An agent is solvent only if he is able to fully compensate the injured plaintiff. Because policy considerations favor full compensation for accident victims, a plaintiff may release an insolvent agent and proceed against the principal on a respondeat superior theory. Griffin contends that the trial court erred in finding Westfall solvent and therefore concluding that the settlement agreement, by operation of law, also released Cloverdale.
Though Griffin urges us to review the trial court's factual findings regarding Westfall's solvency de novo, appellate courts will not reverse a trial court's factual findings regarding the reasonableness of a settlement if they are supported by substantial evidence. Conclusions regarding the legal effects of those facts are reviewed de novo.
In December 2003, Griffin, who claimed damages of $1.2 million, reached a settlement agreement with the Westfalls for $100,000, the limit of their personal automobile liability insurance policy. They had no other personal assets for purposes of the question before us. However, Cloverdale maintained a commercial automobile policy with The Hartford, for vehicles used in Cloverdale's business. The policy limit was $1 million. Prior to settlement, Griffin had propounded discovery to Cloverdale which included this request for admission: 'Admit that Cloverdale Paint holds the insurance policy for their employee, John Westfall, on the truck involved in this accident on July 23, 2002.' Cloverdale's July 2003 response was: 'Deny. Cloverdale Paint has tendered this matter to its insurer. As of this date, the insurer has not yet made a coverage determination.'
Griffin contends that, prior to the discovery cut-off date and subsequent settlement, 'Cloverdale Paint never disclosed any documents, discussions, or correspondence that contradicted Cloverdale Paint's original denial.'
Therefore, he argues that Cloverdale's denial of coverage remained in effect at the time of settlement, making the secondary policy unavailable to Westfall for the analysis of solvency.

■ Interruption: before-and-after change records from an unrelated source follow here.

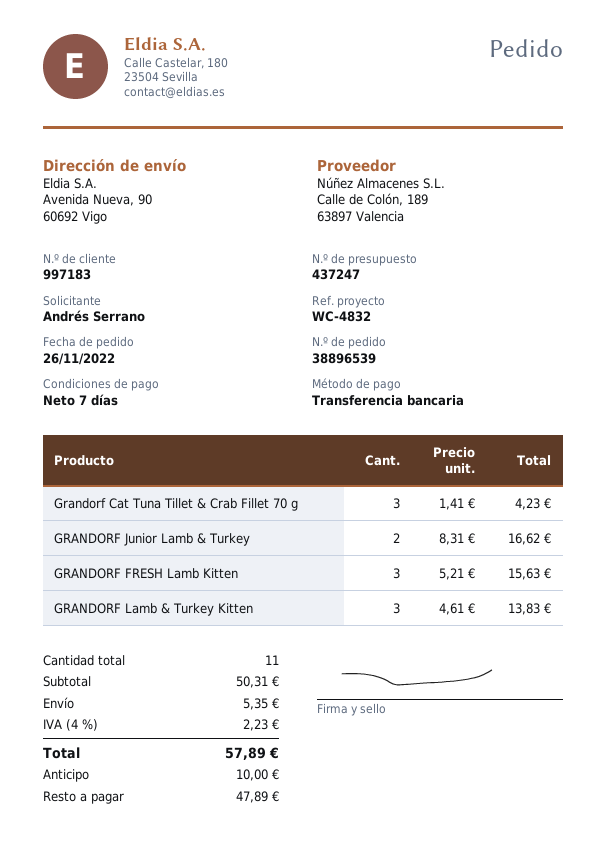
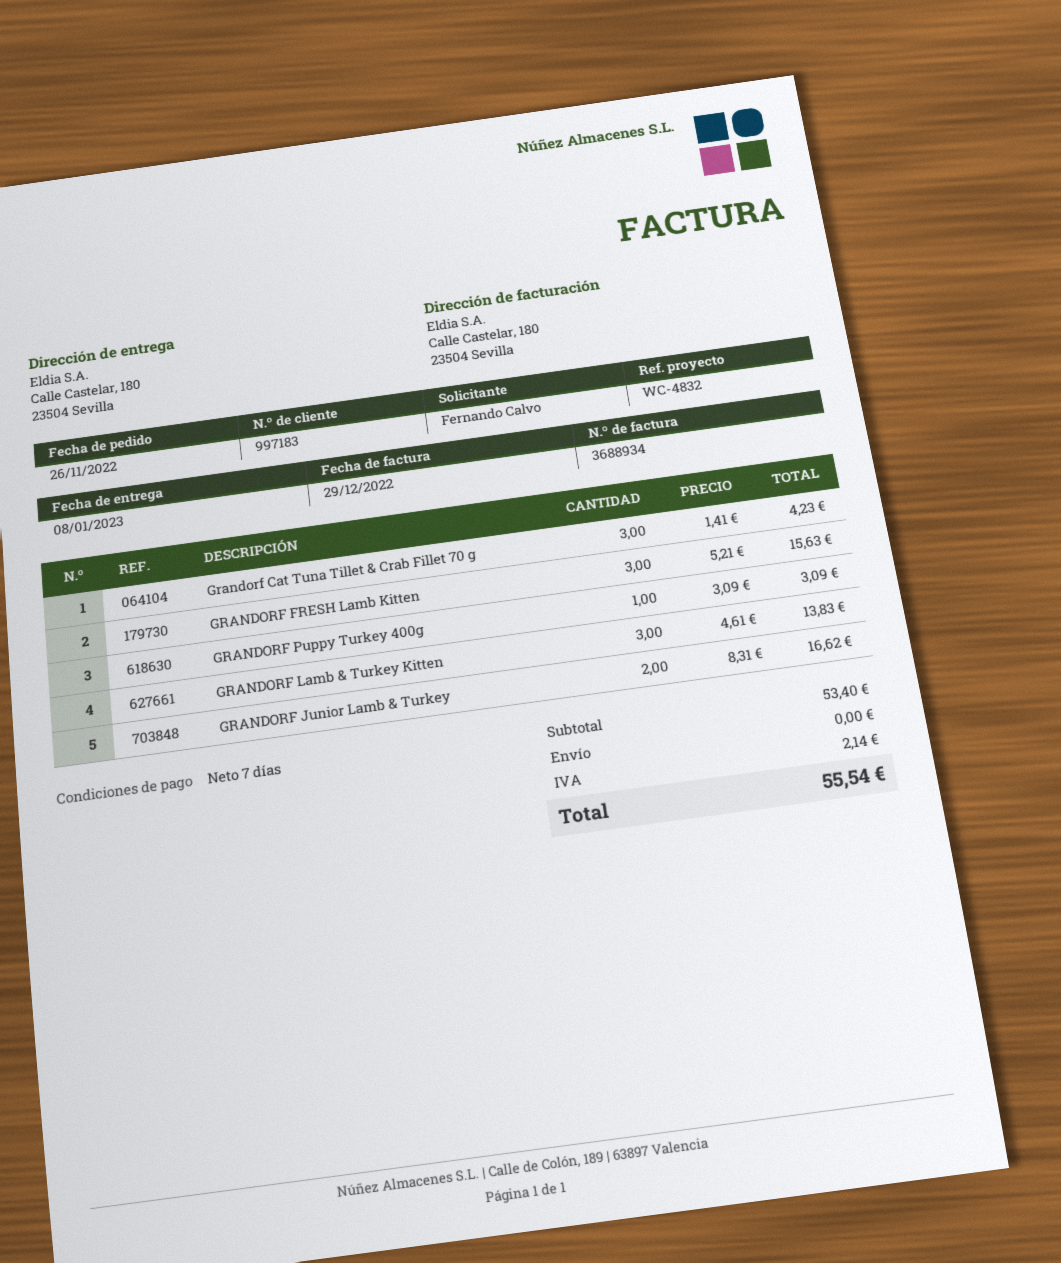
ordered by: Andrés Serrano -> Fernando Calvo
ship to: Avenida Nueva, 90, 60692 Vigo -> Calle Castelar, 180, 23504 Sevilla
GRANDORF Puppy Turkey 400g: none -> 1 x 3.09 = 3.09
subtotal: 50.31 -> 53.40
shipping: 5.35 -> 0.00
tax: 2.23 -> 2.14
total: 57.89 -> 55.54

This argument is based on too narrow a reading of the discovery response. The response is not limited to denying that coverage exists. Rather, a fair reading of the response was that the matter of coverage had not yet been resolved at the time of the response, albeit it is unclear from the record before us why coverage was in dispute. After the response, but three months before the settlement, Cloverdale provided Griffin with a copy of its insurance policy. It states that the policy covers, among others '{a}ny 'employee' of {Cloverdale} while using a covered 'auto' you don't own, hire or borrow in your business or your personal affairs.' Thus, Griffin was on notice prior to the release of the Westfalls that under the terms of the policy, Cloverdale employees are covered for actions taken while operating their personal automobiles in the course and scope of their employment. There is no dispute that, at the time of the accident, Westfall was operating in the course and scope of his employment with Cloverdale.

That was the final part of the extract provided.